ドアの鍵は錆びているのか少し茶色くなっていた。

「屋上とか初めてだわー」
今まで立ち入り禁止だから入れなかったけど、本当は卒業する前に1度は行ってみたかった。
「私は、初めてじゃないかな」
「あ……」
笑いながら告げる花月。
知ってしまっている俺に返す言葉がない。
ここに来たのはその話をするためか。

「その様子だと、知ってるのかな?」
別に怒るそぶりもない。
驚いた様子もない。
「ごめん。私が喋った」
戸山が申し訳なさそうに謝る。
「いいよ。その方が、話が早いし」
別に責めもしない花月。
むしろ好都合、という雰囲気だ。

「じゃあ芦田。後は、舛里の話を聞いてあげて」
そう言うと、戸山はポケットからミュージックプレーヤーを取り出し、俺たちとは反対の方向に行った。

「えっとさ、花月の姉弟ってさ……」
俺が話を切り出す。
知りたい。
「うん。
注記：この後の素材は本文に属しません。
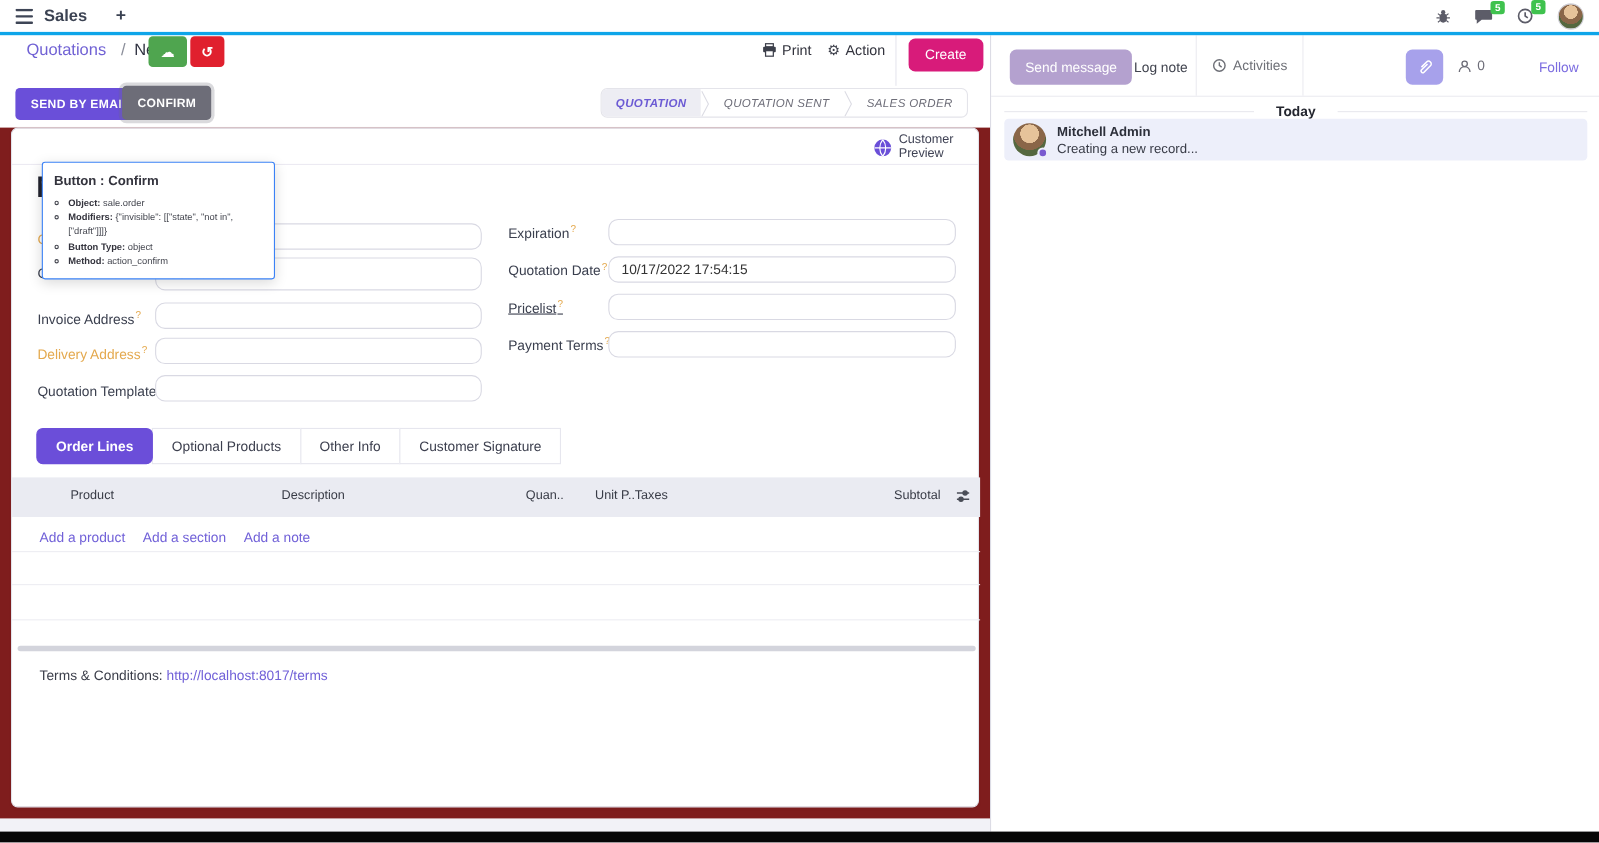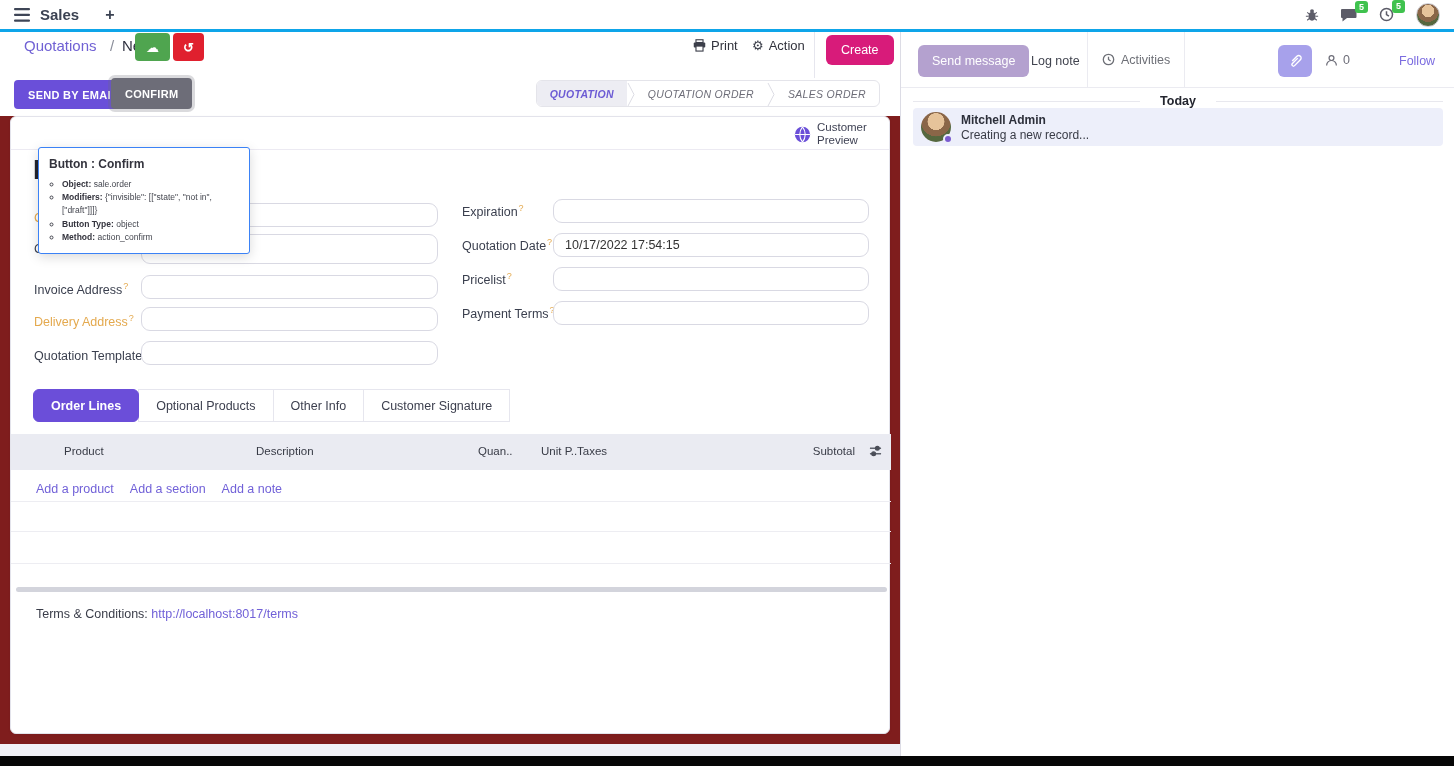--- a/index.html
+++ b/index.html
@@ -195,21 +195,21 @@
       <button class="createbtn">Create</button>
 
       <button class="sbe">SEND BY EMAIL</button>
       <button class="cfm">CONFIRM</button>
 
       <div class="stepper">
         <span class="step active">QUOTATION</span>
         <svg width="8" height="27" viewBox="0 0 8 27">
             <polyline points="1,2 7,13.5 1,25" fill="none" stroke="#dcdce4" stroke-width="1"></polyline>
           </svg>
-        <span class="step">QUOTATION ORDER</span>
+        <span class="step">QUOTATION SENT</span>
         <svg width="8" height="27" viewBox="0 0 8 27">
             <polyline points="1,2 7,13.5 1,25" fill="none" stroke="#dcdce4" stroke-width="1"></polyline>
           </svg>
         <span class="step">SALES ORDER</span>
       </div>
     </div>
 
     <div class="card">
       <div class="prevrow">
         <span class="custprev">
@@ -250,21 +250,21 @@
       <span class="flabel" style="left:451px;top:86px;">
         <span>Expiration</span><sup>?</sup>
       </span>
       <input class="inp" style="left: 542px; top: 82px; width: 316px;" value="">
 
       <span class="flabel" style="left:451px;top:120px;">
         <span>Quotation Date</span><sup>?</sup>
       </span>
       <input class="inp" style="left: 542px; top: 116px; width: 316px;" value="10/17/2022 17:54:15">
 
-      <span class="flabel" style="left:451px;top:154px;">
+      <span class="flabel" style="left:451px;top:154px;text-decoration:underline;">
         <span>Pricelist</span><sup>?</sup>
       </span>
       <input class="inp" style="left: 542px; top: 150px; width: 316px;" value="">
 
       <span class="flabel" style="left:451px;top:188px;">
         <span>Payment Terms</span><sup>?</sup>
       </span>
       <input class="inp" style="left: 542px; top: 184px; width: 316px;" value="">
 
       <div class="tabs">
そのことを話すつもり」
顔は曇っていない。
どこか清々しそうだった。
「あぁ。話せる限りでいいから」
無理して、清々しくしているのかもしれない。
そう思って俺が花月に言う。
でもそれも無用だった用だ。
「大丈夫、全部はなすよ」
花月は微笑む。

そしてポツポツと話し始めた。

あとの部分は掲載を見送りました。